Palestinian Red Line
by Efraim Inbar
Israel Hayom, December 16, 2013
The media reported that Mahmoud Abbas, head of the Palestinian Authority (PA), rejected the peace proposals submitted by US Secretary of State John Kerry. The Palestinians leaked that Abbas sent a letter to Kerry reiterating his complete opposition to the demand to recognize Israel as a Jewish state. This was declared a “red line” that the Palestinians will not cross.
This “red line” is not just about semantics, but rather the essence of the conflict. The Palestinian position amounts to denying the Jews the right to establish their state in their homeland. It also indicates without any doubt that the Palestinians, despite the conventional wisdom, are not ready to reach a historic compromise with Zionism, the Jewish national revival movement. Therefore, a stable peace based on mutual recognition and ending all demands is not in the cards. The weak PA seems to accept partition of Mandatory Palestine into two states – perhaps in accordance with the PLO’s stages approach – but it still refrains from accepting the legitimacy of the Zionist enterprise.
This is in stark contrast to Israel, which recognized the “legitimate rights of the Palestinians” in the September 1978 Camp David Accords, and is ready for generous territorial concessions in order to implement a partition of the Land of Israel/Palestine. The bitter truth is that the asymmetry in the Israeli-Palestinian conflict has not changed for over a century. In essence, this ethno-religious conflict is not about territory – although it obviously has a territorial dimension – but about securing the recognition of the other side to national rights in a given territory.
Despite the image of untrustworthiness in keeping written agreements, Palestinians actually give great importance to the language used in the documents they are asked to sign.
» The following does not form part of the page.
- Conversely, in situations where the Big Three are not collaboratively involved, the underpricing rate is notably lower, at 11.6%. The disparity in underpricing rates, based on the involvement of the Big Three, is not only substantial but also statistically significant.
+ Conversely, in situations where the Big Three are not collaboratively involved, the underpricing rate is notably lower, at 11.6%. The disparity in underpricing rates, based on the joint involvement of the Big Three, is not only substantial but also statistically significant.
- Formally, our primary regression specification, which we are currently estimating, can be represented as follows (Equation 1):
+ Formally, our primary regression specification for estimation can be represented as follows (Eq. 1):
Yasser Arafat, generally viewed by most Israelis as an accomplished liar, refused in 2000 to sign an agreement that included a clause about an end to all demands. For him the conflict could end only with Israel’s eventual demise. Similarly, Abbas cannot bring himself to put his signature to a document which says that the Jews have returned to their homeland. We know that the perception of Jews being foreign invaders of Palestine is a fundamental widespread Palestinian attitude, which is instilled in the younger generations in the PA-run schools.
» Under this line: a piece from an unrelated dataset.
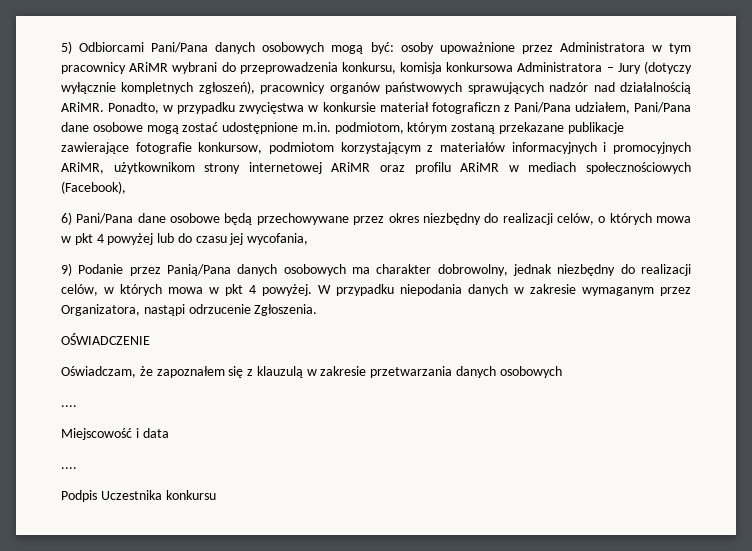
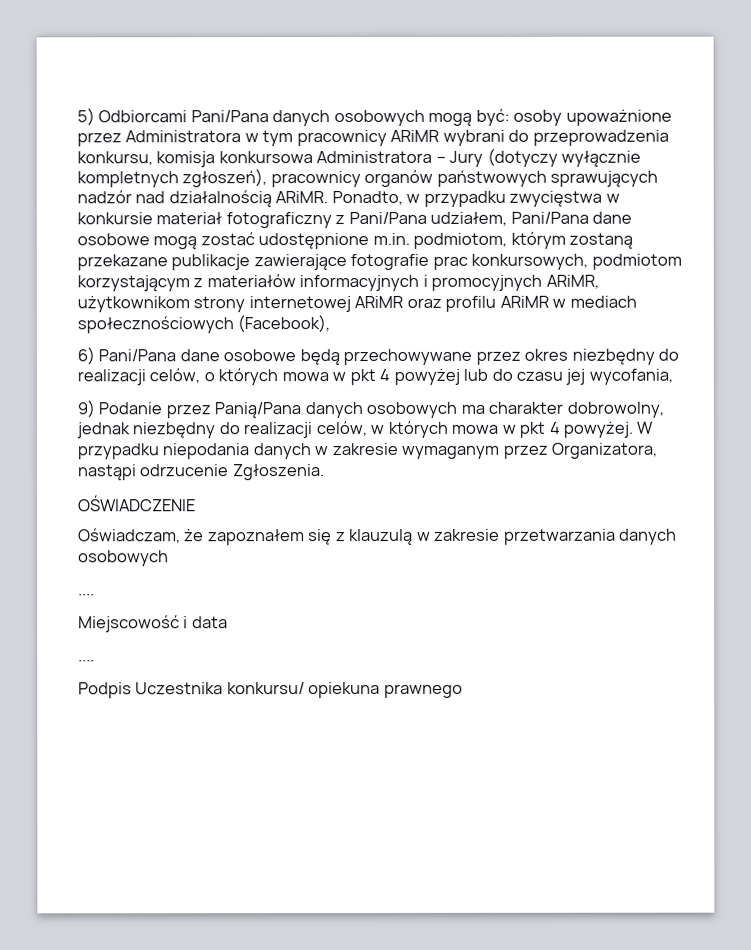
- Ponadto, w przypadku zwycięstwa w konkursie materiał fotograficzn z Pani/Pana udziałem, Pani/Pana dane osobowe mogą zostać udostępnione m.in. podmiotom, którym zostaną przekazane publikacje zawierające fotografie konkursow, podmiotom korzystającym z materiałów informacyjnych i promocyjnych ARiMR, użytkownikom strony internetowej ARiMR oraz profilu ARiMR w mediach społecznościowych (Facebook),
+ Ponadto, w przypadku zwycięstwa w konkursie materiał fotograficzny z Pani/Pana udziałem, Pani/Pana dane osobowe mogą zostać udostępnione m.in. podmiotom, którym zostaną przekazane publikacje zawierające fotografie prac konkursowych, podmiotom korzystającym z materiałów informacyjnych i promocyjnych ARiMR, użytkownikom strony internetowej ARiMR oraz profilu ARiMR w mediach społecznościowych (Facebook),
- Podpis Uczestnika konkursu
+ Podpis Uczestnika konkursu/ opiekuna prawnego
The entrenchment of such attitudes is clear also by the lack of a debate among the Palestinians whether to recognize Israel as a Jewish state. Discussing Jewish rights to the Land of Israel is not conceivable in the current intra-Palestinian deliberations. Not even the so-called Palestinian moderates are calling for a debate among the Palestinians on whether to recognize the right of self-determination of the Jews in their historic homeland. Palestinian polls do not ask whether Israel should be recognized as a Jewish state. Normative language mentioning rights and international norms in Palestinian discourse is reserved for Palestinian demands only, and is never applied to understand what Israelis want.
The efforts of the Palestinian media to negate the Jewish past and historic links to the Temple Mount, and even the Western Wall, indicate an ideological commitment to rewriting history. Palestinian archeology is similarly used to erase all traces of Jewish presence from the land. Even Koranic sources mentioning the links of the Jews to the Land of Israel are ignored. Such Palestinian behavior serves only to prolong the conflict because it does not teach the Palestinians that Jews are part of the history of this land. All these acts are intolerable and must stop before Israel considers signing a comprehensive peace agreement.
It was a mistake not to insist on recognition of Israel being a Jewish state in the negotiations with the Palestinians in the 1990s. Prime Minister Binyamin Netanyahu understands very well the need for such recognition by the Palestinians to ensure a historic peace deal, and his insistence on getting it in the framework of a comprehensive settlement is right on the mark.
Moreover, Palestinians are different than the Egyptians or Jordanians, who were not required to accept Israel as a Jewish state. They have no claims to Palestine, while it is the Palestinians and the Israelis that fight for the same piece of land.
The Israelis recognized Palestinian legitimate rights 35 years ago. It is high time for the Palestinians to learn about the “other” they are in conflict with, and reciprocate if they are serious about making peace.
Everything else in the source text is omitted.